- Supplied data -
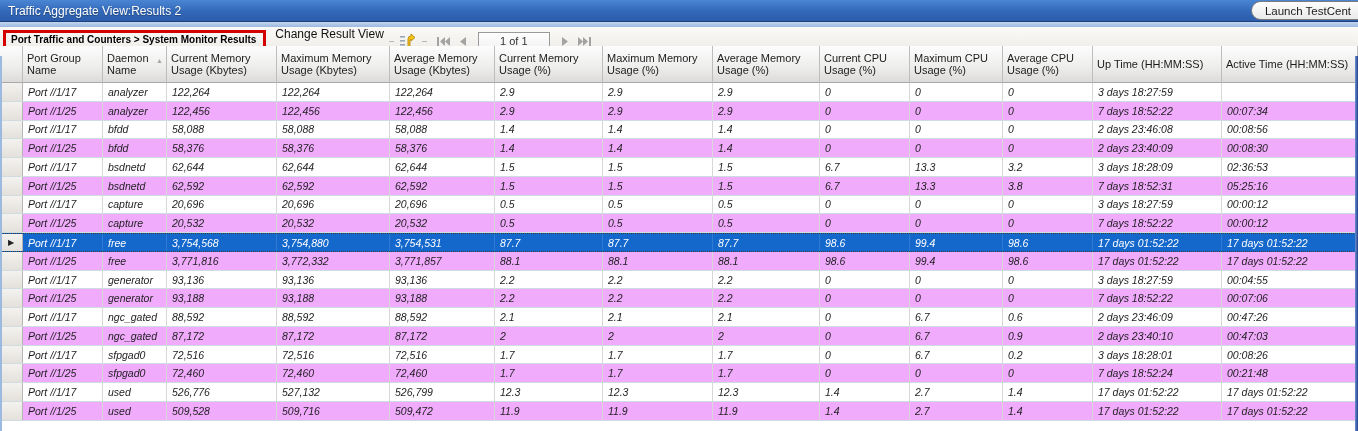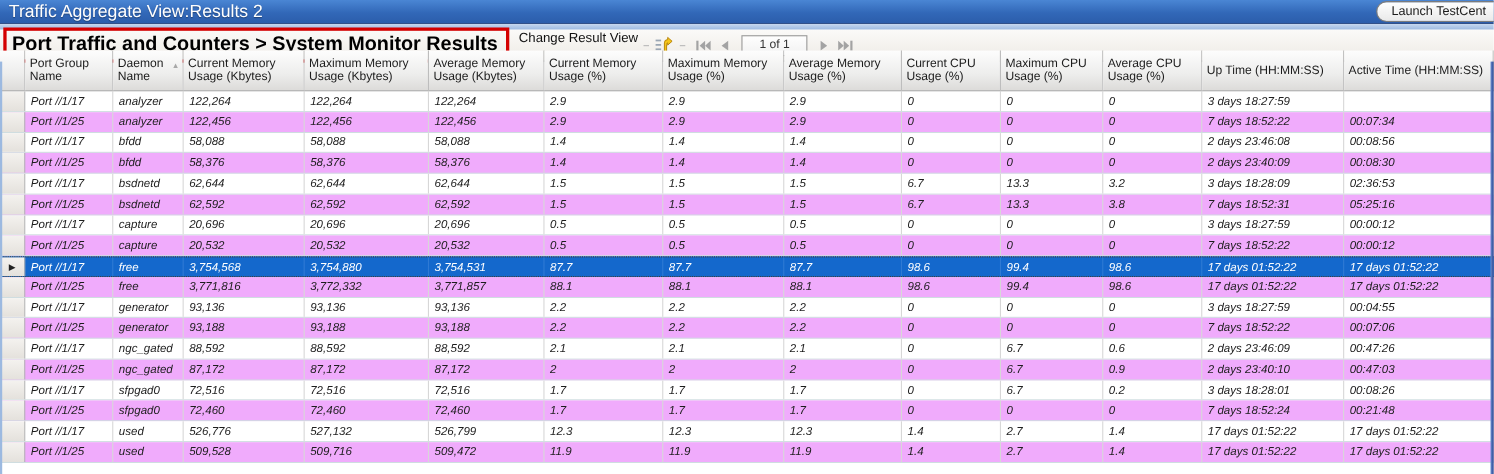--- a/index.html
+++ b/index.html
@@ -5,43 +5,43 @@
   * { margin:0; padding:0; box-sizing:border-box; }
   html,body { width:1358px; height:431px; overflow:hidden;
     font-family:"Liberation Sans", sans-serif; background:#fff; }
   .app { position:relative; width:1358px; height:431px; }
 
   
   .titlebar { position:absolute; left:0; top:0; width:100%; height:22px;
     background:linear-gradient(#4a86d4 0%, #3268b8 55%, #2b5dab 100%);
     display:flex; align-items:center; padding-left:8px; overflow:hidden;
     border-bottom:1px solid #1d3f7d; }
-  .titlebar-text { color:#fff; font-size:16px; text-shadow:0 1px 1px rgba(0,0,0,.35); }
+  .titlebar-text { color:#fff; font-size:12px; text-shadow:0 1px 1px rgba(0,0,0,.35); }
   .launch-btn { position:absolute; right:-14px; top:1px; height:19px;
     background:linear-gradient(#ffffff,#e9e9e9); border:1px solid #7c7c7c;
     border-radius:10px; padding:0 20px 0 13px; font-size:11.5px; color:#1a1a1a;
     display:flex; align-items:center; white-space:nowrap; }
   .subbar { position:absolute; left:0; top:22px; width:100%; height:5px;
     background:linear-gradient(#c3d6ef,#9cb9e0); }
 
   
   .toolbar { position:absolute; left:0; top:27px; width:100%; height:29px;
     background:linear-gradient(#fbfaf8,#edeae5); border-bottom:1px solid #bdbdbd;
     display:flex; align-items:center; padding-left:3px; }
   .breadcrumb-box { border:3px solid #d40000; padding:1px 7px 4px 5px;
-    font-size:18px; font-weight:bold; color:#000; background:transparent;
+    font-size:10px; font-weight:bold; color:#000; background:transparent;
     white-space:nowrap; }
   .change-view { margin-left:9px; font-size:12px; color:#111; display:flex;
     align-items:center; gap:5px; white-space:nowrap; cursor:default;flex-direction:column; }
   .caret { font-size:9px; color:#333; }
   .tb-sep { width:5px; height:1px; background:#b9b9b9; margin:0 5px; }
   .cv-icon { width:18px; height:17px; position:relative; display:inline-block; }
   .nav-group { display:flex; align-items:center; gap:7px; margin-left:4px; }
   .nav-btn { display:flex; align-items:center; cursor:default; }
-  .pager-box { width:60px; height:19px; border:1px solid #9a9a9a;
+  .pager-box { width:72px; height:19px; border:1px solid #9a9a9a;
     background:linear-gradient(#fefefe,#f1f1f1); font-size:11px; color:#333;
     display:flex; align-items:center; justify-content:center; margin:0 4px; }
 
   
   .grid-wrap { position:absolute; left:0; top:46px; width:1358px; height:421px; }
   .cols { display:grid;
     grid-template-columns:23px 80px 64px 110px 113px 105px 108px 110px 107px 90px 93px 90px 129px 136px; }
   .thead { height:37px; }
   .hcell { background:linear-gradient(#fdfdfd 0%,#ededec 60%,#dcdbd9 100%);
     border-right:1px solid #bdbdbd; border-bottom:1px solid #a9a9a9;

- Your goal -
Return, unchanged, the run of lines above that opens with the line containing "width:1358px; height:431px; overflow:hidden;" and closes with the line containing "border-bottom:1px solid #1d3f7d;". Include both.

- Final answer -
   html,body { width:1358px; height:431px; overflow:hidden;
     font-family:"Liberation Sans", sans-serif; background:#fff; }
   .app { position:relative; width:1358px; height:431px; }
 
   
   .titlebar { position:absolute; left:0; top:0; width:100%; height:22px;
     background:linear-gradient(#4a86d4 0%, #3268b8 55%, #2b5dab 100%);
     display:flex; align-items:center; padding-left:8px; overflow:hidden;
     border-bottom:1px solid #1d3f7d; }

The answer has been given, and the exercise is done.